[Data extracted from a collection]
++++++++++++++++++++

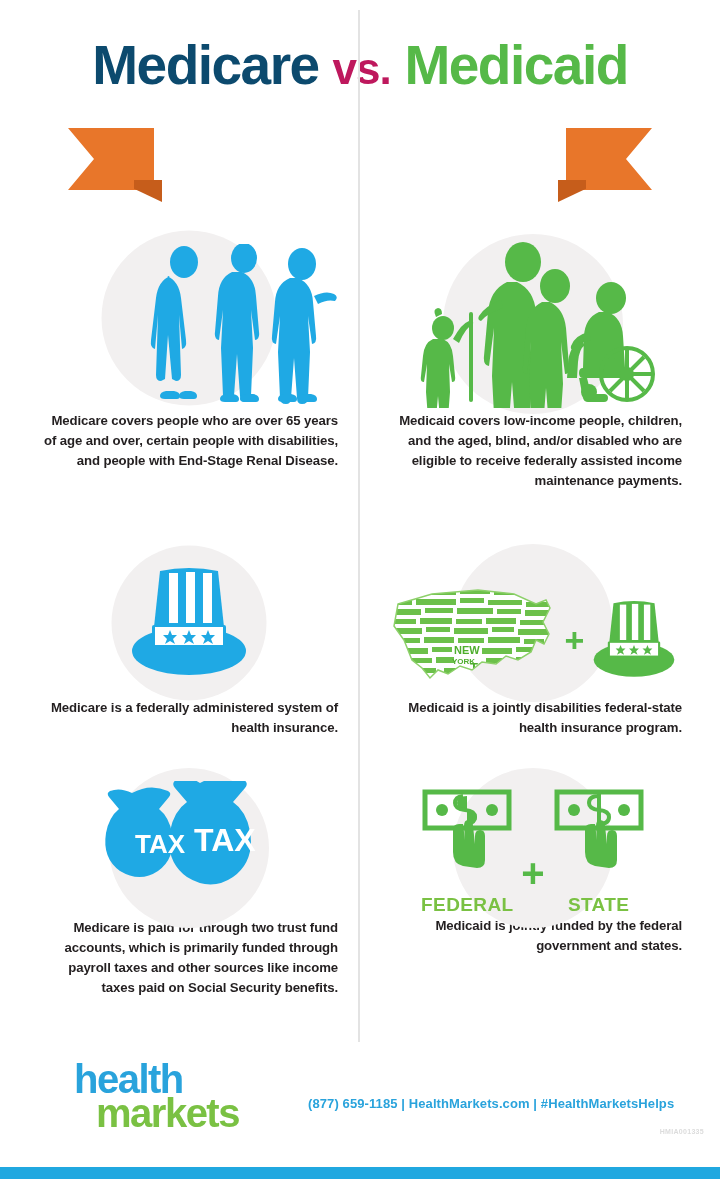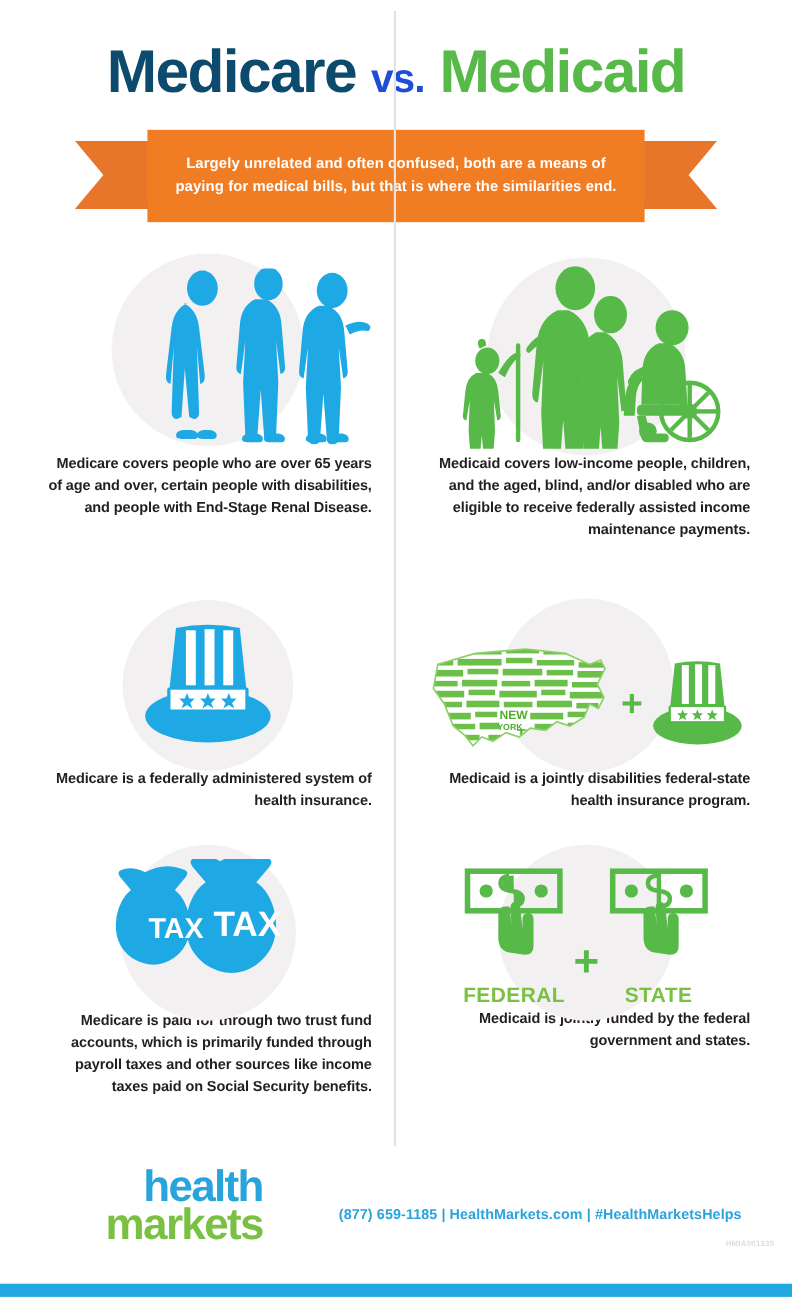--- a/index.html
+++ b/index.html
@@ -13,21 +13,21 @@
 
   
   .title {
     position: absolute; top: 38px; left: 0; width: 720px;
     text-align: center;
     font-size: 55px; font-weight: bold; letter-spacing: -1.5px;
     white-space: nowrap;
     line-height: 1.0;
   }
   .t-care { color: #0c4a6e; }
-  .t-vs   { color: #1d4ed8; font-size: 37px; letter-spacing: -1px; }
+  .t-vs   { color: #be185d; font-size: 44px; letter-spacing: -1px; }
   .t-caid { color: #56b948; }
 
   
   .ribbon-wrap { position: absolute; top: 118px; left: 0; width: 720px; height: 92px; }
   .ribbon-tail {
     position: absolute; top: 10px; width: 86px; height: 62px;
     background: #e8762a;
   }
   .ribbon-tail.left  { left: 68px;  clip-path: polygon(0 0, 100% 0, 100% 100%, 0 100%, 26px 50%); }
   .ribbon-tail.right { right: 68px; clip-path: polygon(0 0, 100% 0, calc(100% - 26px) 50%, 100% 100%, 0 100%); }
@@ -96,21 +96,21 @@
   }
   .fs-item { text-align: center; }
   .fs-label {
     color: #7ac143; font-size: 19px; font-weight: bold; letter-spacing: .4px;
     margin-top: 18px;
   }
   .fs-plus { color: #56b948; font-size: 40px; font-weight: bold; padding-bottom: 20px; }
 
   
   .footer { position: absolute; left: 0; top: 1046px; width: 720px; height: 133px; }
-  .logo { position: absolute; left: 74px; top: 16px; line-height: .86; text-align: right; }
+  .logo { position: absolute; left: 74px; top: 16px; line-height: .86; }
   .logo .l1 { color: #29a3dc; font-size: 40px; font-weight: bold; letter-spacing: -1.5px; display: block; }
   .logo .l2 { color: #7ac143; font-size: 40px; font-weight: bold; letter-spacing: -1.5px; display: block; margin-left: 22px; }
   .contact {
     position: absolute; left: 292px; top: 50px;
     color: #29a3dc; font-size: 13px; font-weight: bold; letter-spacing: .1px; margin-left: 16px;
   }
   .code {
     position: absolute; right: 16px; top: 82px;
     color: #dcdcdc; font-size: 7px; font-weight: bold; letter-spacing: .3px;
   }
@@ -127,23 +127,20 @@
     <span class="t-care">Medicare</span>
     <span class="t-vs">vs.</span>
     <span class="t-caid">Medicaid</span>
   </h1>
 
   <div class="ribbon-wrap">
     <div class="ribbon-tail left"></div>
     <div class="ribbon-tail right"></div>
     <div class="ribbon-fold left"></div>
     <div class="ribbon-fold right"></div>
-    <div class="ribbon-body">
-      <p>Largely unrelated and often confused, both are a means of paying for medical bills, but that is where the similarities end.</p>
-    </div>
   </div>
 
   <div class="divider"></div>
 
   <div class="col left">
 
     <div class="section" style="top:236px;">
       <div class="art">
         <div class="blob" style="left:165px;top:82px;width:175px;height:175px;"></div>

++++++++++++++++++++

### Exercise prompt
Check each line of the records above for the string "path", and report every line that has it.

### Reply
   .ribbon-tail.left  { left: 68px;  clip-path: polygon(0 0, 100% 0, 100% 100%, 0 100%, 26px 50%); }
   .ribbon-tail.right { right: 68px; clip-path: polygon(0 0, 100% 0, calc(100% - 26px) 50%, 100% 100%, 0 100%); }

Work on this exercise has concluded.